ご自身が雑貨屋さんや下着屋さんをやっていて、「チュニックの商品を私のお店でも取り扱いたい!」という方もいらっしゃるかもしれません。

チュニックは、出展企業や出品者と小売店を仲介してくれる仕入れサイト「スーパーデリバリー」に出展しています。なので、このサイトを利用すれば、簡単にチュニックの商品を仕入れ販売することができます。

スーパーデリバリーは仕入れ会員登録が必要で、会費は月2,000円(税別)ですが、登録の翌月まで会費無料で利用できます。

こうして仕入れたチュニック商品を「フルフィルメントby Amazon」などを利用してネット通販でも取り扱ってもらえれば、実店舗が近くにない人でもチュニックの下着や小物を購入できるチャンスが広がりますから、一般女性にとってもうれしいことですよね。

鴨居羊子さんの思いを引き継いだ商品を見て買うには、大阪と兵庫の直営店があるほかに、東京・名古屋・福岡の3都市に取り扱い店があるんですね。その他の地域にも、これからもっと取り扱いショップが増えるとうれしいです。

それに、ネット通販でも買えたら、もっと便利ですよね。ネットショップをやっている友達に、チュニックの商品を仕入れてくれるよう頼んでみようかなって思います。

可愛い下着をつける喜び!鴨居羊子さんの恩恵を受け継ごう!

私たちが今、いろんな色やデザインの可愛い下着を当たり前に選ぶことができること。軽くて着け心地の良い素材で、一年中快適な下着を身に着けられること。そのおかげで、気分がウキウキしたり、女性ゆえの喜びを感じられること。

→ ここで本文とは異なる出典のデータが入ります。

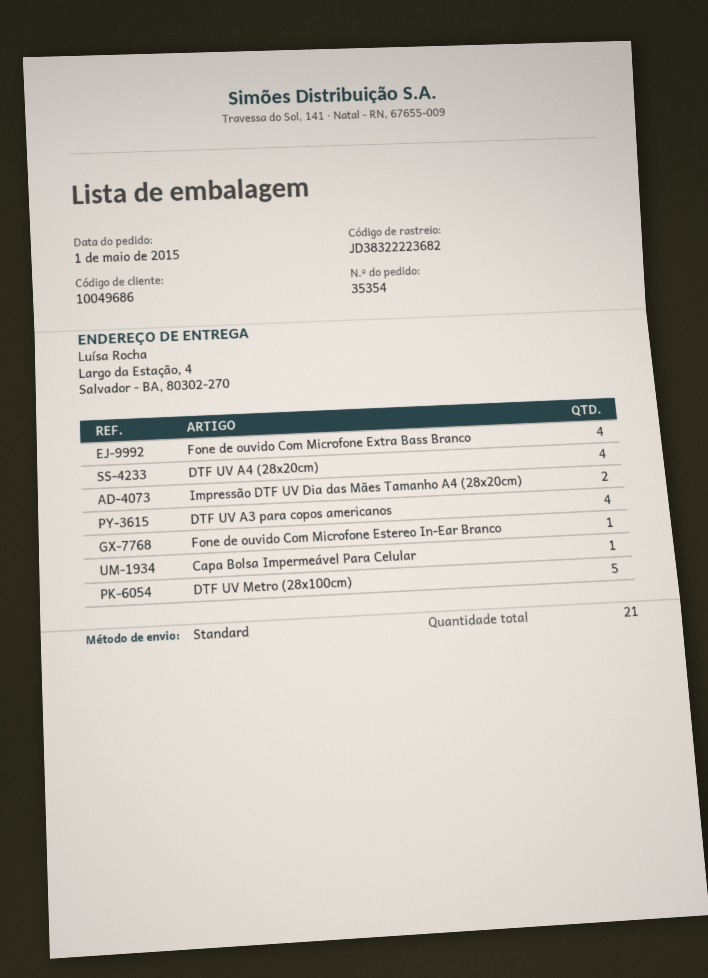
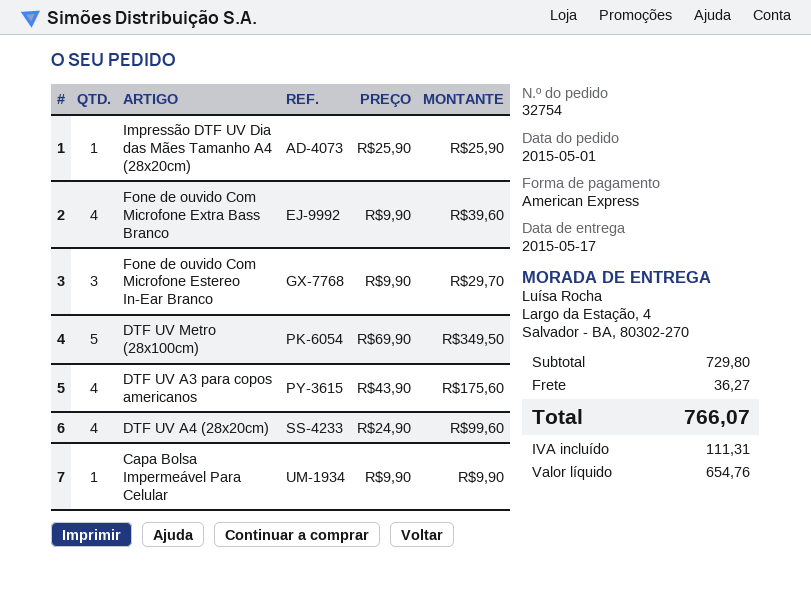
order number: 35354 -> 32754
Impressão DTF UV Dia das Mães Tamanho A4 (28x20cm): 2 -> 1
Fone de ouvido Com Microfone Estereo In-Ear Branco: 1 -> 3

これらは皆、鴨居羊子さんのおかげでもあったんですね!

鴨居さんがチュニックを設立してから、今のようにカラフルな下着が普及するまで、平坦な道のりではありませんでした。それを思えば、やはり今の美しい下着を選べる幸せを堪能したいし、後の世代にも引き継いでいきたいですね。

私たちが今現在、可愛くてセクシーで機能的な下着を、たくさんの選択肢の中から選べるようになったきっかけは、鴨居羊子さんという女性にあったというわけね。

鴨居さんの作った下着はもちろん、人間として女性として興味深い人柄も魅力的よね。エッセイや伝記がいくつも出ているから、読めばますます女性であることや素敵な下着をつけることの喜びを感じられるわよ!